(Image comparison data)

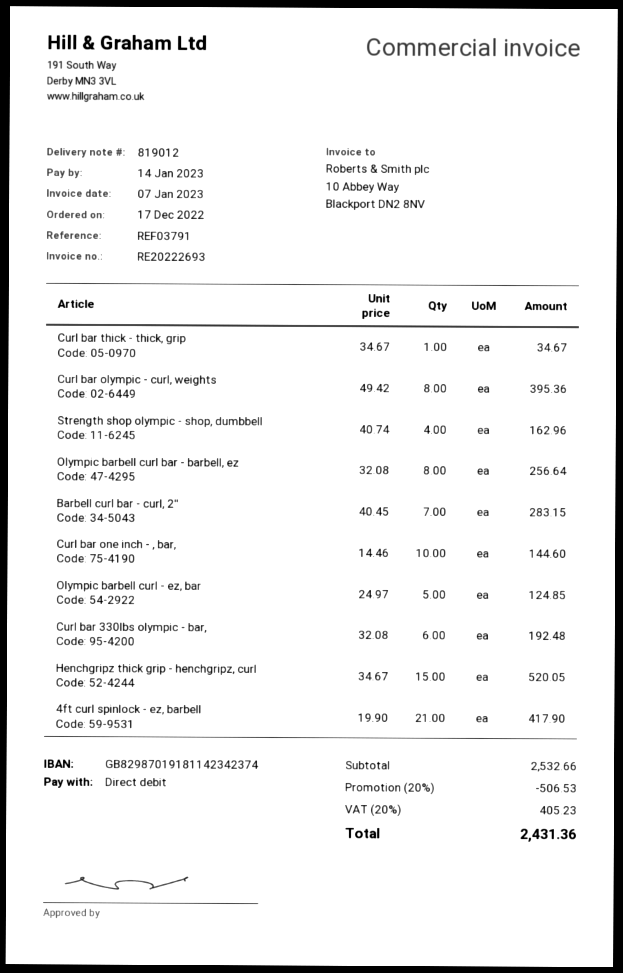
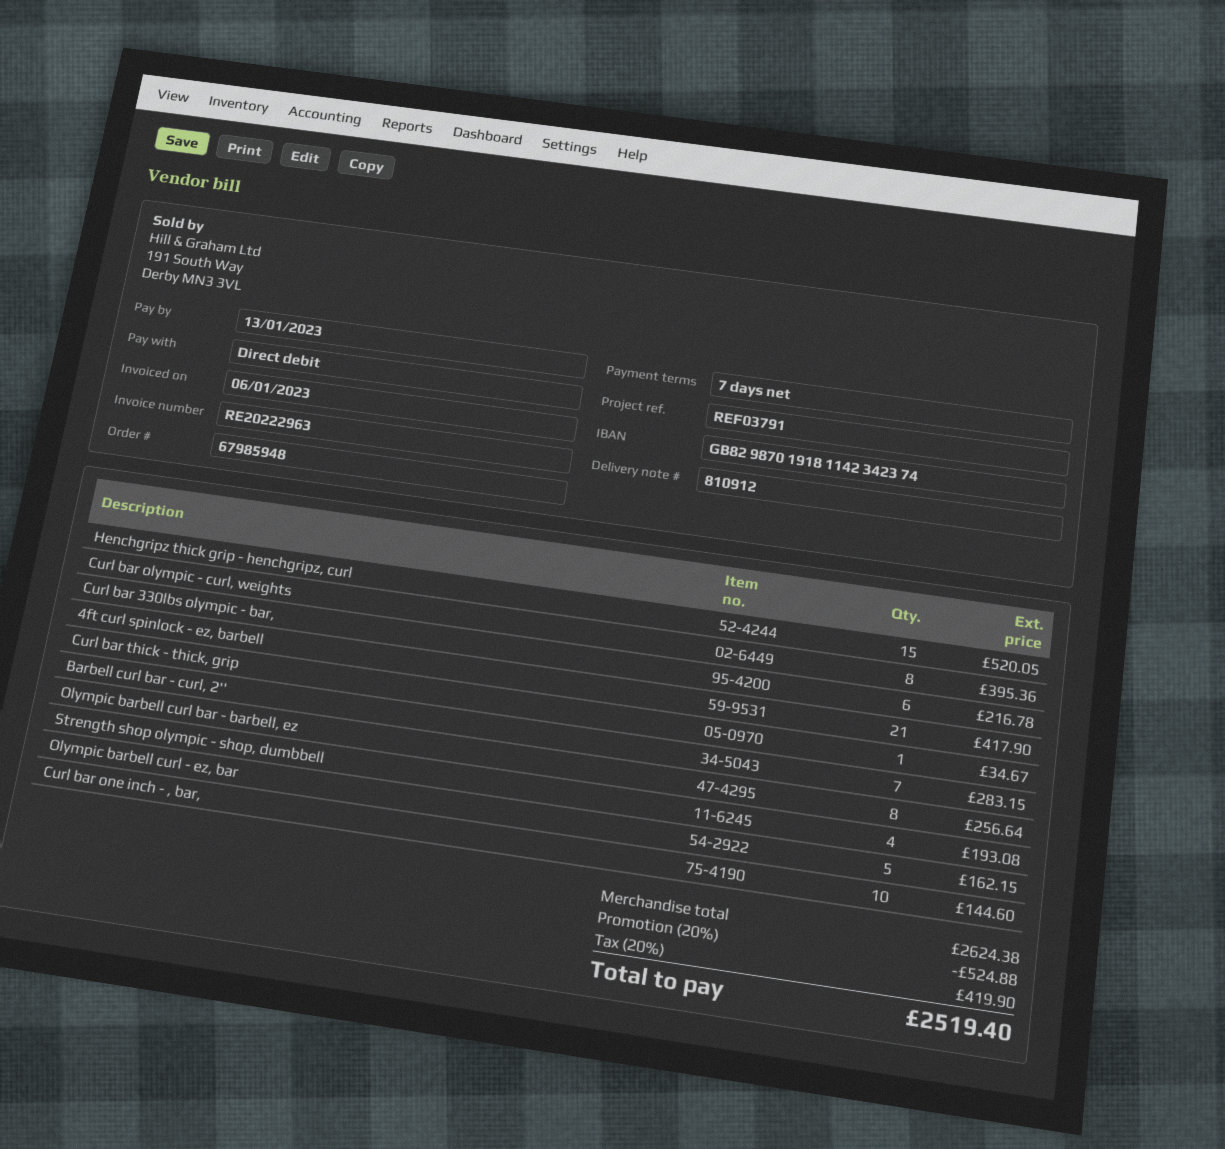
delivery note number: 819012 -> 810912
invoice number: RE20222693 -> RE20222963
invoice date: 2023-01-07 -> 2023-01-06
due date: 2023-01-14 -> 2023-01-13
Strength shop olympic - shop, dumbbell: 4 for 162.96 -> 4 for 193.08
Olympic barbell curl - ez, bar: 5 for 124.85 -> 5 for 162.15
Curl bar 330lbs olympic - bar,: 6 for 192.48 -> 6 for 216.78
subtotal: 2532.66 -> 2624.38
discount: 20% = 506.53 -> 20% = 524.88
tax: 20% = 405.23 -> 20% = 419.90
total: 2431.36 -> 2519.40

### Work required
Apart from the images, please copy every line of the data exactly as written.

### Written reply
delivery note number: 819012 -> 810912
invoice number: RE20222693 -> RE20222963
invoice date: 2023-01-07 -> 2023-01-06
due date: 2023-01-14 -> 2023-01-13
Strength shop olympic - shop, dumbbell: 4 for 162.96 -> 4 for 193.08
Olympic barbell curl - ez, bar: 5 for 124.85 -> 5 for 162.15
Curl bar 330lbs olympic - bar,: 6 for 192.48 -> 6 for 216.78
subtotal: 2532.66 -> 2624.38
discount: 20% = 506.53 -> 20% = 524.88
tax: 20% = 405.23 -> 20% = 419.90
total: 2431.36 -> 2519.40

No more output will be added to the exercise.